Items from a dataset
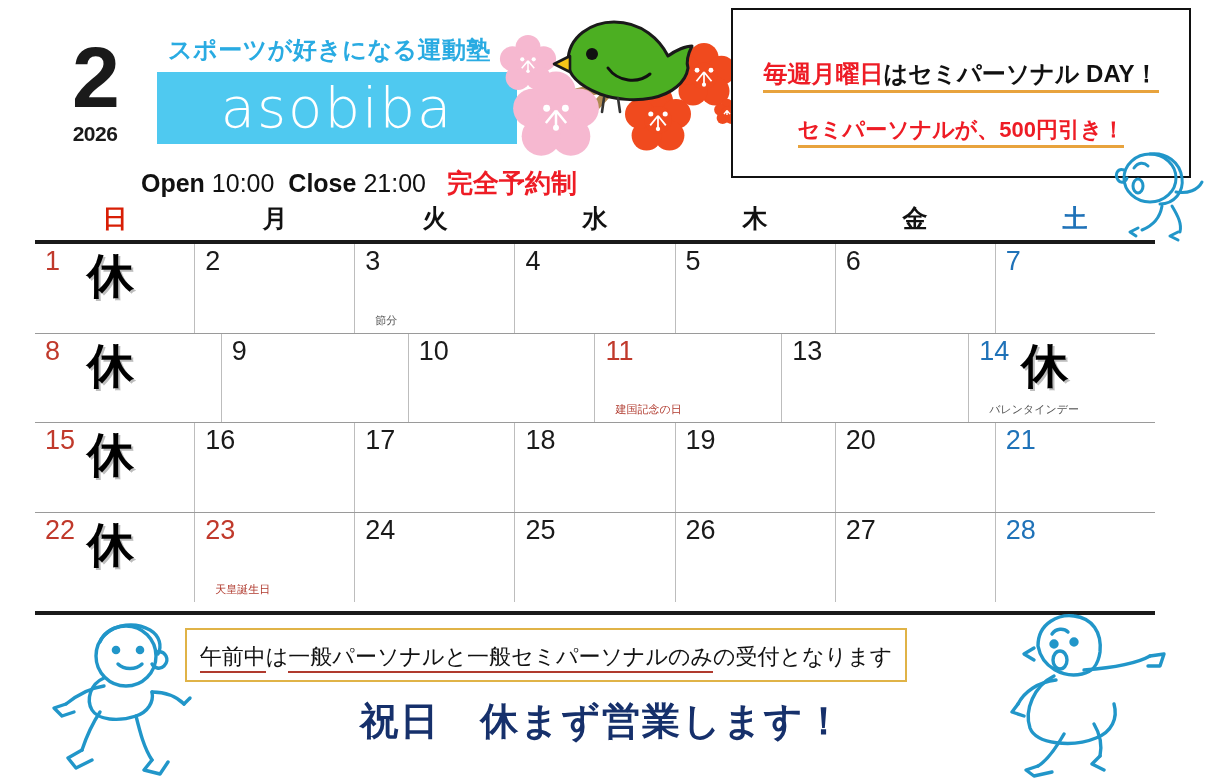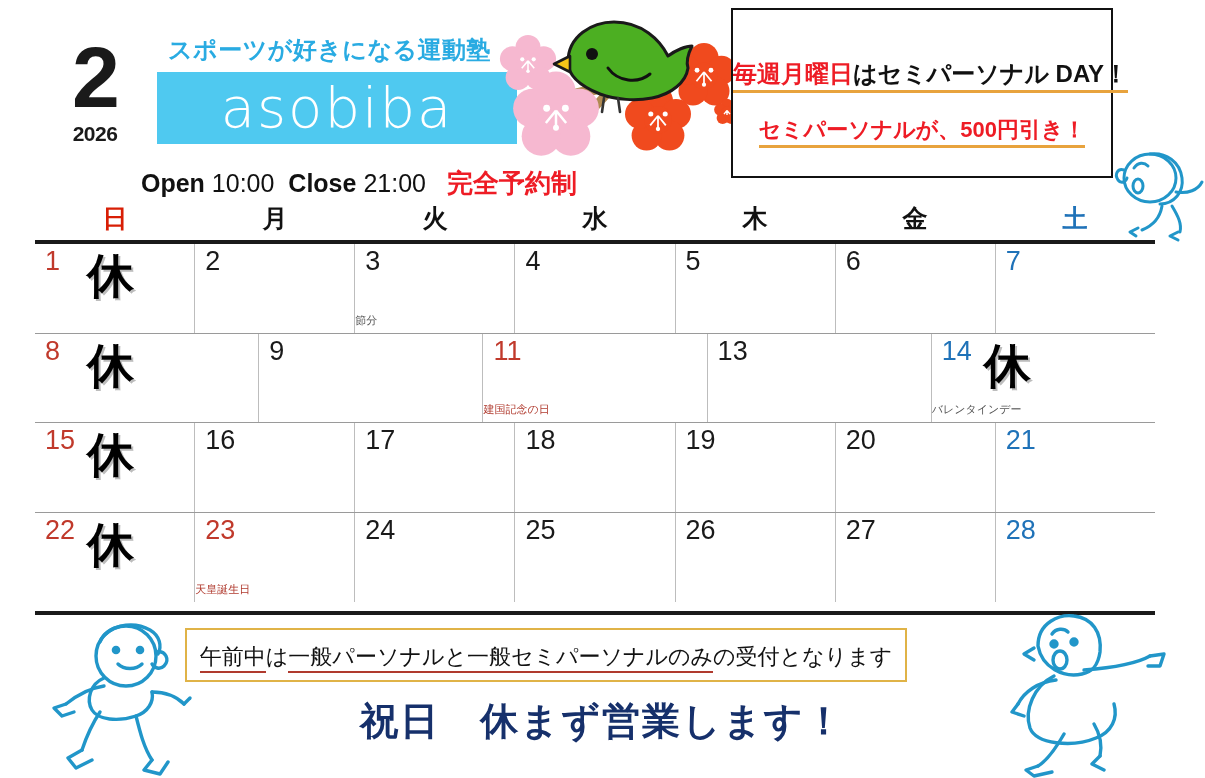--- a/index.html
+++ b/index.html
@@ -34,7 +34,7 @@
   .hours .reserve{color:#EE1C25;font-weight:bold;margin-left:14px;font-size:26px;}
 
   
-  .promo{position:absolute;left:731px;top:8px;width:382px;height:170px;
+  .promo{position:absolute;left:731px;top:8px;width:460px;height:170px;
          border:2px solid #111;background:#ffffff;box-sizing:border-box;z-index:6;}
   .promo-l1{position:absolute;left:0;right:0;top:48px;text-align:center;font-size:24px;font-weight:bold;white-space:nowrap;}
   .promo-l2{position:absolute;left:0;right:0;top:105px;text-align:center;font-size:22px;font-weight:bold;white-space:nowrap;}

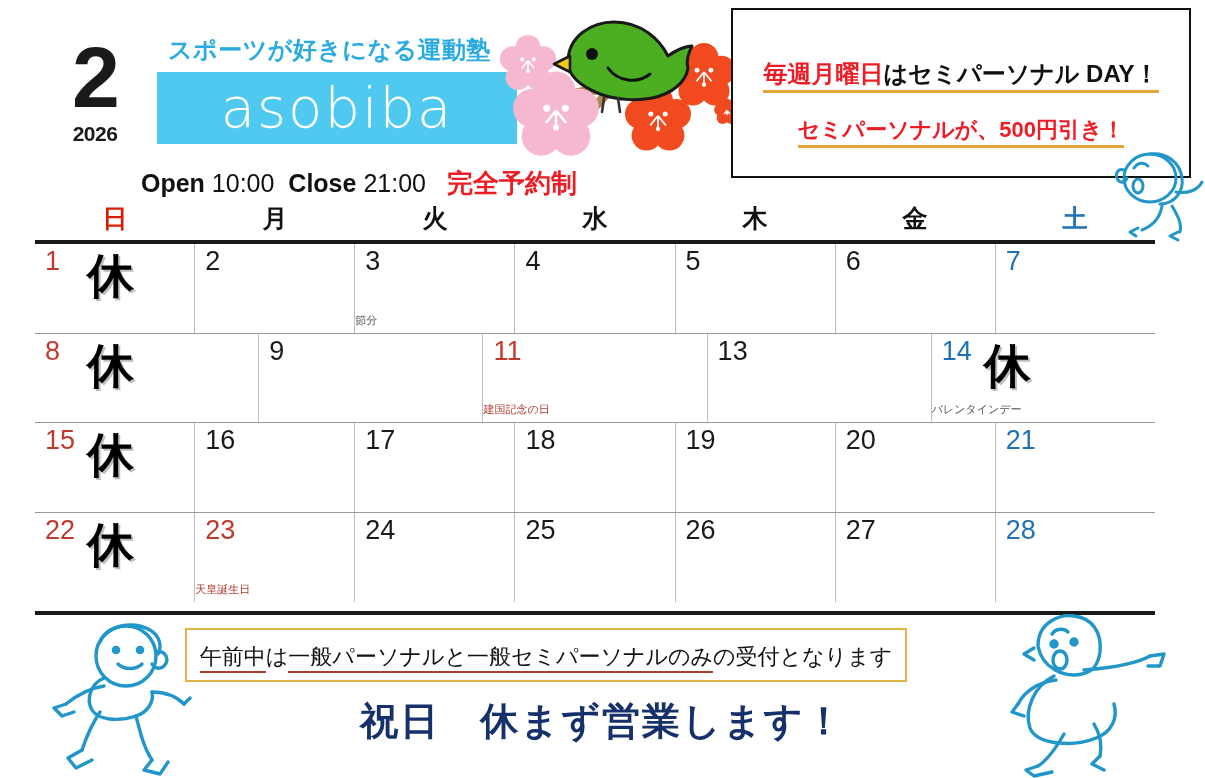--- a/index.html
+++ b/index.html
@@ -68,7 +68,7 @@
   .daynum.hol{color:#C0392B;}
   .rest{position:absolute;left:52px;top:8px;font-size:47px;font-weight:bold;color:#000;line-height:1;
         text-shadow:2px 2px 0 #bdbdbd;}
-  .note{position:absolute;left:0;bottom:5px;font-size:11px;color:#555;white-space:nowrap;}
+  .note{position:absolute;left:20px;bottom:5px;font-size:11px;color:#555;white-space:nowrap;}
   .note.hol{color:#B03A2E;}
 
   

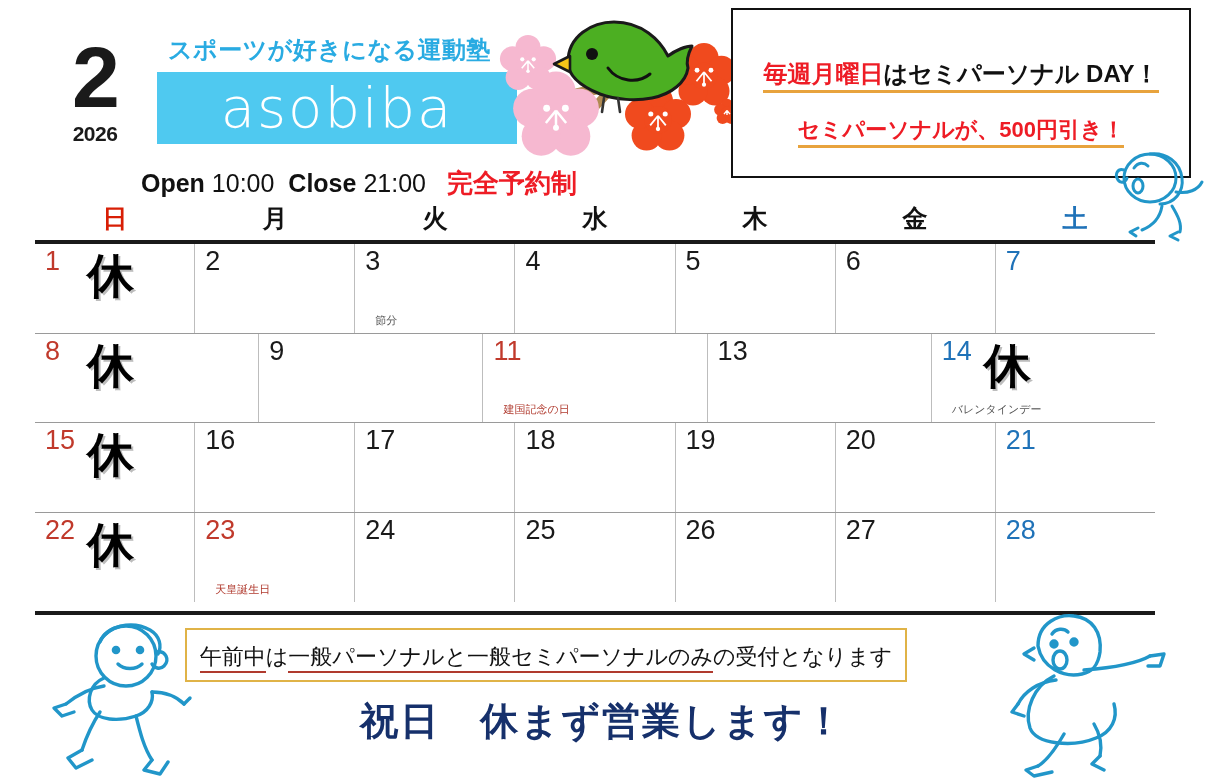--- a/index.html
+++ b/index.html
@@ -275,6 +275,9 @@
         </div>
         <div class="cell">
           <div class="daynum wd">9</div>
+        </div>
+        <div class="cell">
+          <div class="daynum wd">10</div>
         </div>
         <div class="cell">
           <div class="daynum hol">11</div>

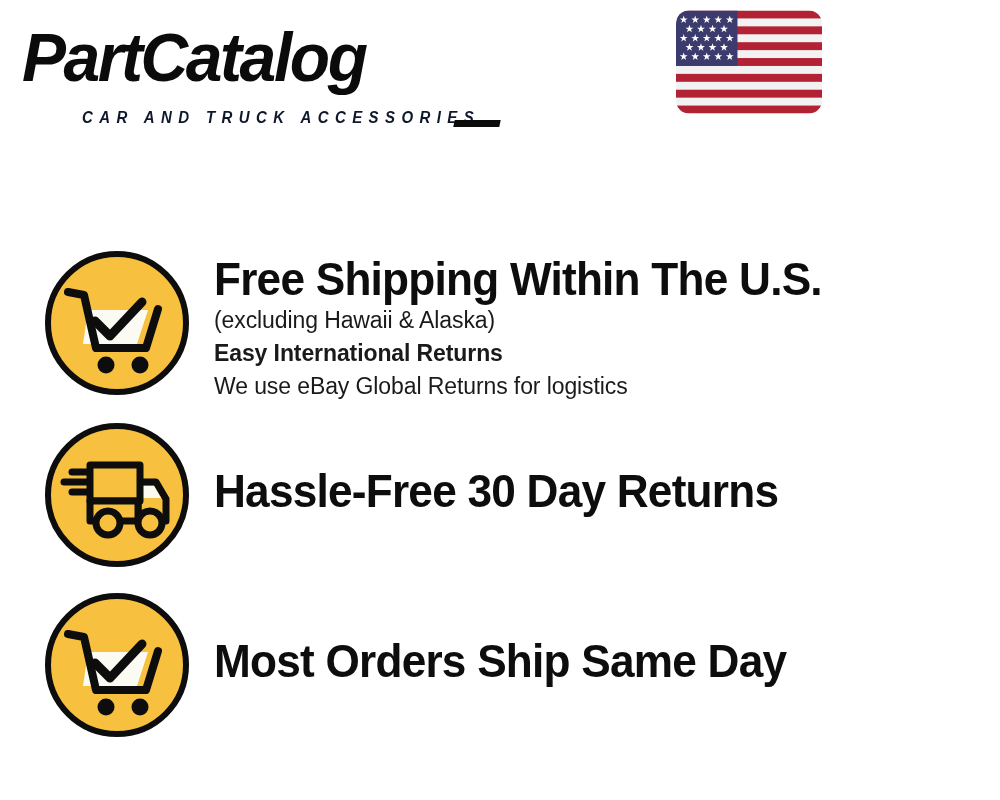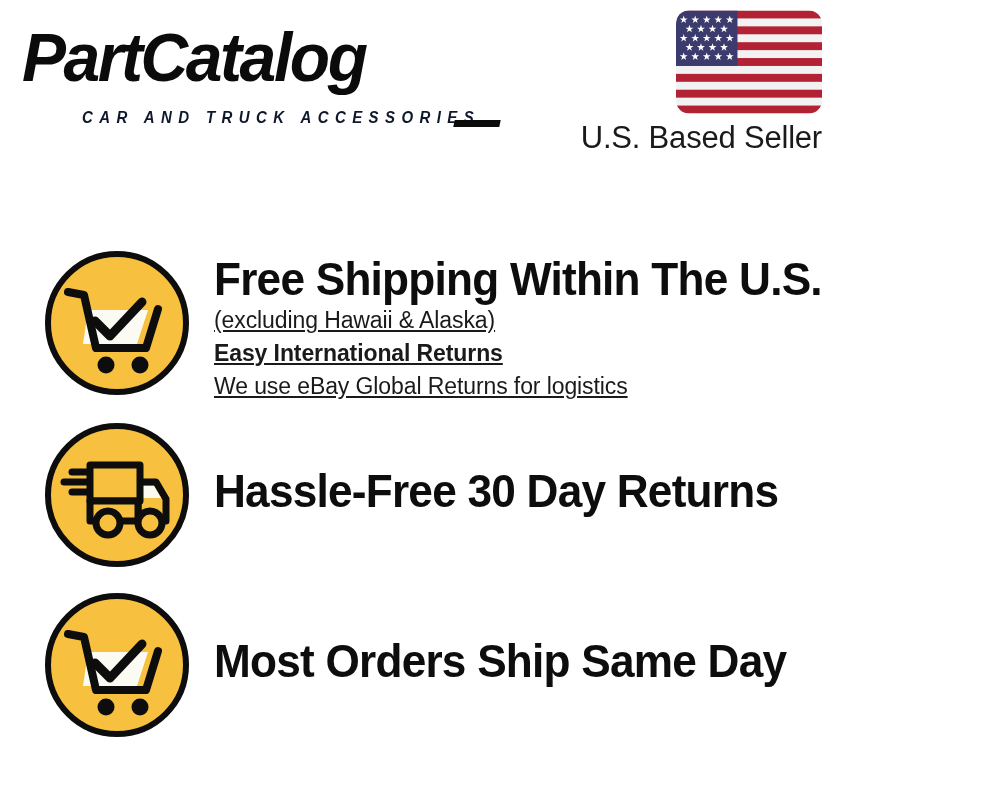--- a/index.html
+++ b/index.html
@@ -216,7 +216,6 @@
         </g>
       </g>
     </svg>
-    <span id="seller-label">U.S. Based Seller</span>
   </div>
 
 </div>

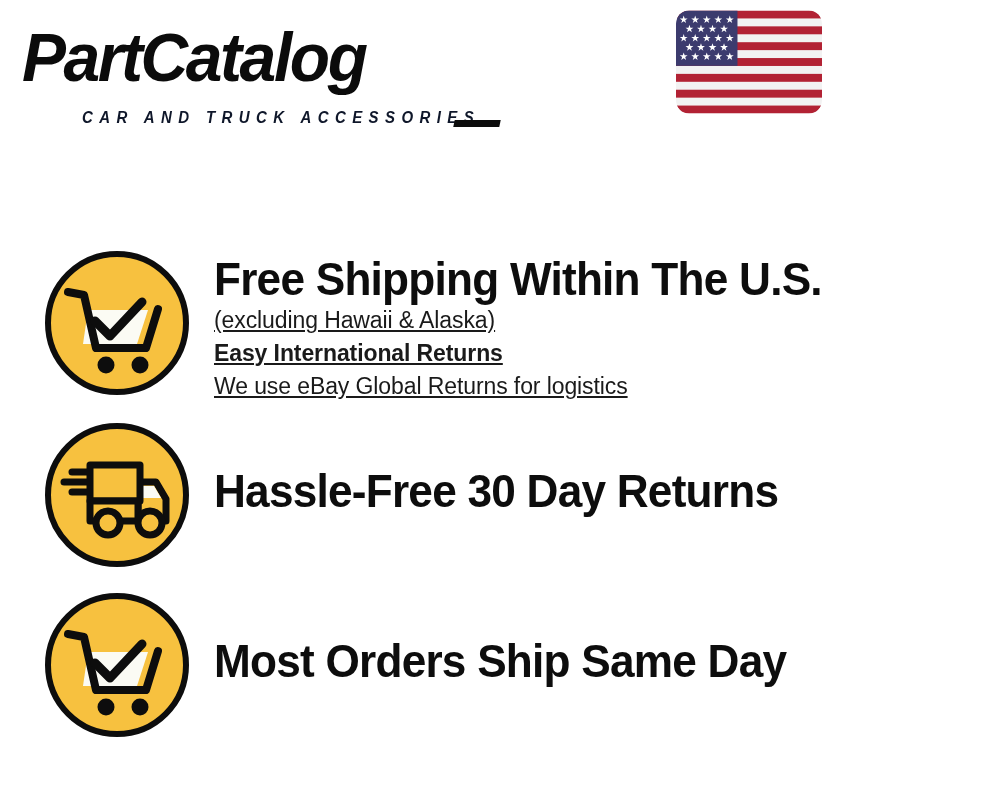--- a/index.html
+++ b/index.html
@@ -138,7 +138,6 @@
     letter-spacing: -0.1px;
     color: #1a1a1a;
     white-space: nowrap;
-    text-decoration: underline;
   }
   .feature-sub.strong {
     font-weight: bold;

◆ What is needed
Without altering a word, return all of the records above and leave out their pictures.

◆ Exercise answer
--- a/index.html
+++ b/index.html
@@ -34,7 +34,7 @@
   .hours .reserve{color:#EE1C25;font-weight:bold;margin-left:14px;font-size:26px;}
 
   
-  .promo{position:absolute;left:731px;top:8px;width:382px;height:170px;
+  .promo{position:absolute;left:731px;top:8px;width:460px;height:170px;
          border:2px solid #111;background:#ffffff;box-sizing:border-box;z-index:6;}
   .promo-l1{position:absolute;left:0;right:0;top:48px;text-align:center;font-size:24px;font-weight:bold;white-space:nowrap;}
   .promo-l2{position:absolute;left:0;right:0;top:105px;text-align:center;font-size:22px;font-weight:bold;white-space:nowrap;}

--- a/index.html
+++ b/index.html
@@ -68,7 +68,7 @@
   .daynum.hol{color:#C0392B;}
   .rest{position:absolute;left:52px;top:8px;font-size:47px;font-weight:bold;color:#000;line-height:1;
         text-shadow:2px 2px 0 #bdbdbd;}
-  .note{position:absolute;left:0;bottom:5px;font-size:11px;color:#555;white-space:nowrap;}
+  .note{position:absolute;left:20px;bottom:5px;font-size:11px;color:#555;white-space:nowrap;}
   .note.hol{color:#B03A2E;}
 
   

--- a/index.html
+++ b/index.html
@@ -275,6 +275,9 @@
         </div>
         <div class="cell">
           <div class="daynum wd">9</div>
+        </div>
+        <div class="cell">
+          <div class="daynum wd">10</div>
         </div>
         <div class="cell">
           <div class="daynum hol">11</div>

--- a/index.html
+++ b/index.html
@@ -216,7 +216,6 @@
         </g>
       </g>
     </svg>
-    <span id="seller-label">U.S. Based Seller</span>
   </div>
 
 </div>

--- a/index.html
+++ b/index.html
@@ -138,7 +138,6 @@
     letter-spacing: -0.1px;
     color: #1a1a1a;
     white-space: nowrap;
-    text-decoration: underline;
   }
   .feature-sub.strong {
     font-weight: bold;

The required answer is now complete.